Gods, my boy is... *Fuck*!
 
 

Spike:

And Spike hits gold! I knew I could do it, even if I'm *not* used to searching for that special spot with my whole fucking hand. I recognized it immediately, though, just by the way Chatty Vampy here got all non-verbal.

So I twist my wrist some more, brushing my knuckles against that place inside him, and I've never actually heard the poncy wanker make those sounds before. It's music to my ears, though. Hell, I even like it when his sphincter tightens so much I can't move a fraction of an inch without tearing him apart.

His face is down on the mattress, that firm ass waggling in the air as he shifts a bit, and I can tell he's trying for more contact against that sometimes elusive location, and fuck me if I'm not gonna let him have it. So I lean in close, my wrist still trapped inside him. "Hush... hush, love," I murmur against his spine, "You're too tense. Just... let it happen..."

I can hear him sucking in great lungfuls of air, even though he doesn't need them, and I slowly, simply lick at his skin, and the taste of Angel is almost more than I can take. I don't stop, though. I just keep talking in soothing tones, and when he becomes less frantic, I start moving my hand again. Doesn't take long before he's grunting wildly, and all it takes is one last twist, the back of my hand pressed hard against the proper place inside him.

His back arches, and he screams my name, and I can smell him cumming all over the sheets. Air is leaving him in loud, sobbing gusts, but when I try to pull my hand from him, he hisses 'No'.

"I have to, pet," I tell him, because I know exactly why he wants me to stay there. I'm proven right when the sensation of my fist vacating his hole has him hard as a fucking rock again.

So I press my self down on his back again, and whisper softly to him.
 
 

Angel:

Oh... oh, Gods... Will just... I mean, he... and I loved it.

That's the part that's really scaring me now. It started out so much like the last time, and the only reason I didn't stop him was because it seemed to mean so much to him, but... I loved it!

Still, there's something missing, and I'm almost entirely convinced that it's... Oh, shit! I miss his cum leaking from me? How is that even possible?

It's a stupid question, of course, because I'm used to his seed soothing my aching anus when we make love, or have sex... even when we just fuck. So, yes. I miss his cum.

It takes me a few minutes to recover from the knowledge that I'm actually perverted enough to enjoy having his fist in my ass, but I do, eventually, and he's been very patient. He's against my back, but he's holding himself up, too, so I glance over my shoulder and catch his glowing yellow eyes. "Will," I try to say, but the word catches in my throat.
 
 

Spike:

Okay, and now he's got me worried, because the blighter hasn't said word one, other than whatever that was that just snuck past his lips. "Angel," I say softly, my hand rubbing slowly up and down his side, "You okay, baby?" I can barely keep from sighing when Poncy the Wonder-Git just nods at me. "What's wrong, then?"

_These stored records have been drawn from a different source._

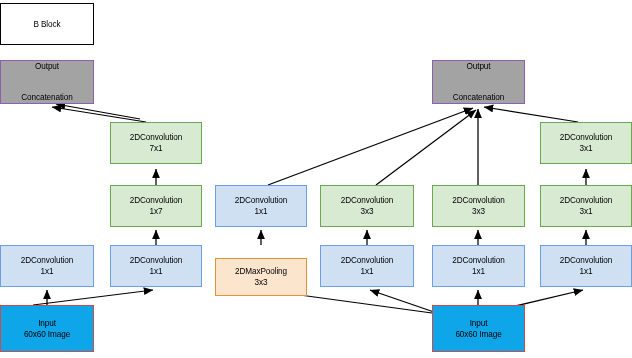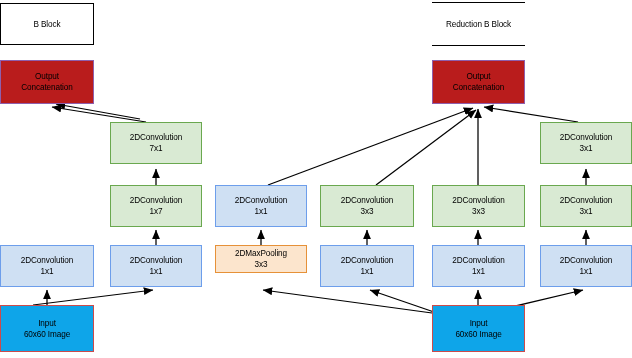"Reduction B Block" div.node { html: <div> <span>Reduction B Block</span> </div> -> none }
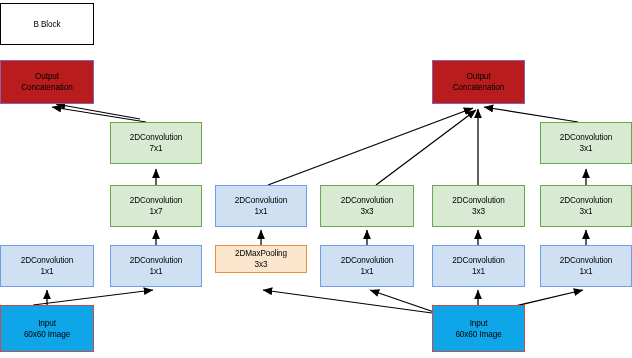"Output" .n-purple { background: #b91c1c -> #a3a3a3; justify-content: none -> space-between }
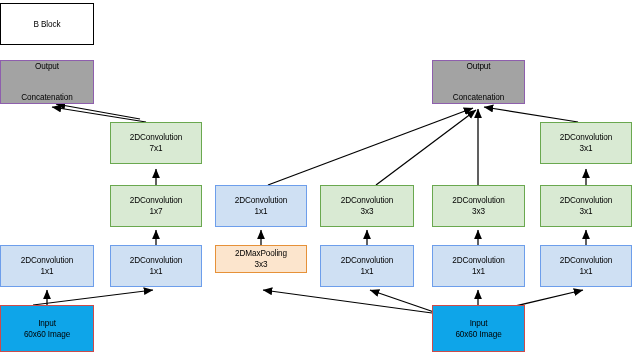"2DMaxPooling" div.node { height: 28px -> 38px; top: 245px -> 258px }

I actually laugh when he tells me what his problem is, but he looks so bloody disturbed, I can't keep on with it. My chuckle dies out, and I nod in return. "I think we can do that, love," I tell him, and I know I'm lying, but so what? 'Cause somewhere between the sucking and the fisting my plan changed. Oh, I'm still gonna shag the pouf into the bed, but... not just yet. First, I'm gonna...
 
 

Angel:

Well, at least he didn't laugh for long, and he knows what I want... what I need. He's not trying to make me feel like an idiot for it, either, which is somewhat... worrisome. But when he pushes me down, and makes me roll onto my back, I know he understands in a way.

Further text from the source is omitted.